A suburban town looks at retrofit options
Amherst, a 122,000-population suburban town adjacent to the City of Buffalo, New York, is going through a transition. Buffalo's mass transit line is planned to be extended into Amherst, presenting an opportunity for mixed-use, transit-oriented nodes.
This suburban retrofit opportunity would position Amherst to serve a changing real estate market—especially related to young adults associated with the University of Buffalo, a major economic engine for the town.
A remarkable day-and-a-half event took place in mid-October to help the Town crystalize its vision—sponsored by the Town and CNU New York chapter. The first day was entirely taken up by tours, presentations, and discussions. The following half-day was devoted to drawing of ideas.
The participants were divided into five teams who worked feverishly for a few hours and then presented. Nonprofessionals rolled up their sleeves along with the professionals. The Town's highest elected official, Supervisor Brian Kulpa, is an architect who led one of the teams.
The results were impressive—especially for the short time period involved. The ideas were roughly drawn and not all will prove economically feasible or politically successful—but they all have value as visions that can be explored. Suburban retrofit, the idea that underperforming assets in suburbs can be transformed and reused, surely has legs in a place like Amherst. Retrofit ideas included the redesign of a major car-oriented commercial strip thoroughfare, the redesign of a struggling mall, a mixed-use town center near a college campus, a new transit route, and more.
One team looked at the Boulevard Mall on Niagara Falls Boulevard, which opened in 1962—an underperforming asset in 2018. Two of its primary anchors, Sears and Macy's Men & Home, closed in 2017. Late last year the owner turned the mall over to its lender to avoid foreclosure. The transit line could go through the mall site. The team re-imagined the site, focusing on mixed-use and a walkable urban center.
Two sub-teams drew alternatives (see drawings above), and both plans had much in common. They included:
- The reuse of some commercial spaces with daycare/preschool facilities, community rooms, "third places" such as coffee shops, medical/wellness services, and other new uses.
- A connected street network with walkable blocks and pedestrian/bicycle-only streets in some locations. Current surface parking could be replaced by on-street parking and parking embedded into blocks.
- A central park for community gathering, performances, a playground, shade, stormwater retention, and popup/kiosk businesses.
- Routing the proposed transit off of Niagara Falls Boulevard to an adjacent parallel street with housing, trees, mixed-use, and stormwater/green infrastructure.
- Lots of housing, especially the "missing middle," or mid-density, types.
I was on a team that looked at Niagara Falls Boulevard itself, an extra-large arterial thoroughfare that is lined with car-oriented commercial development. Prior to the Interstate, this was the main route to Niagara Falls. The team explored how to calm this thoroughfare and make it work on a human scale.
Niagara Falls Boulevard has a range of conditions and widths, from five to seven lanes, and traffic counts up to 50,000 vehicles per day. Many pedestrian deaths have occurred over the years—including one in May of 2018. One of the most challenging sections is the intersection with I-290, a classic cloverleaf that uses a large acreage for ramps. This is arguably the most pedestrian-unfriendly section of the roadway, and it generates no tax revenue or economic value for the city.
The team drew a smart solution: Replace the cloverleaf with diamond-shaped ramps linked to the boulevard via roundabouts (see drawing above). This would take up a small fraction of the current intersection acreage. The boulevard would go over the highway in the proposed configuration. Borrowing a solution from Columbus, Ohio, a short highway cap would allow liner buildings on both sides of the boulevard, turning the intersection into a town center.
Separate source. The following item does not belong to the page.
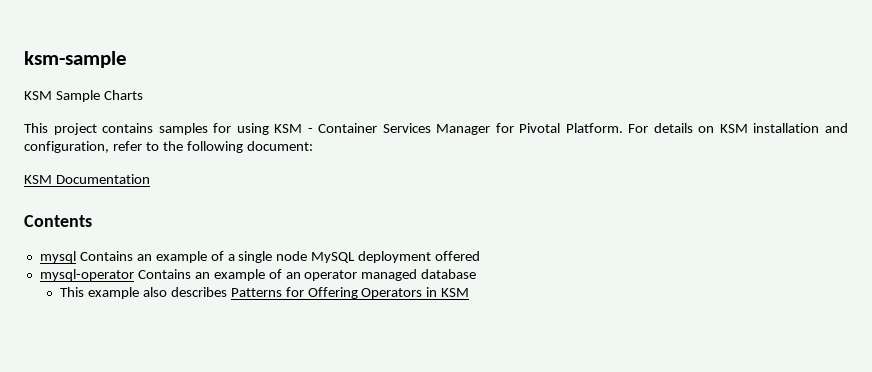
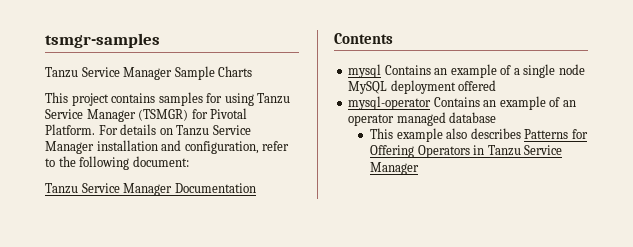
[24,51,127,68] [24,91,52,100] ksm-sample // KSM -> [45,33,160,48] [45,67,173,80] tsmgr-samples // Tanzu Service Manager
[274,123,491,135] KSM - Container Services Manager -> [257,93,291,104] [45,109,189,122] Tanzu Service Manager (TSMGR)
[719,124,748,133] KSM -> [176,125,251,136] [45,141,94,154] Tanzu Service Manager
[24,175,52,184] KSM -> [45,183,173,196] Tanzu Service Manager
[441,288,470,297] KSM -> [487,145,563,156] [370,162,420,175] Tanzu Service Manager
The team drew several options for converting the thoroughfare into a true boulevard (see drawing above). Proposals would make room for transit, bike-ped facilities, street trees, and on-street parking, —and the designs would slow speeds to save lives. A planned street parallel to Niagara Falls Boulevard, Edgewater Drive, currently exists as a paper-street only, with undeveloped lots. This street could be developed as a slow-moving, low-volume street that would prioritize bicycle and pedestrian traffic. Small neighborhood parks could be built. Edgewater Drive would bring more connections to the neighborhood—and better connectivity is better for pedestrians.
The team fleshed out the idea of "mobility hubs" along the boulevard, emphasizing multimodal activity such as transit, carshare, bicycling facilities, and gathering places like coffee shops, restaurants, and craft breweries. These mobility hubs would be destinations, in addition to offering places for people to switch from one mode to another.
Others teams drew equally impressive visions for a street retrofit at Audubon, a 1970s new town within Amherst; a mixed-use town center at the entrance of the University of Buffalo; and the best route and station sites for the transit line itself.
These ideas will no doubt change prior to implementation; Nevertheless they offer strong, common-sense planning ideas that should move the town forward in its pursuit of planning and retrofit for the next generation.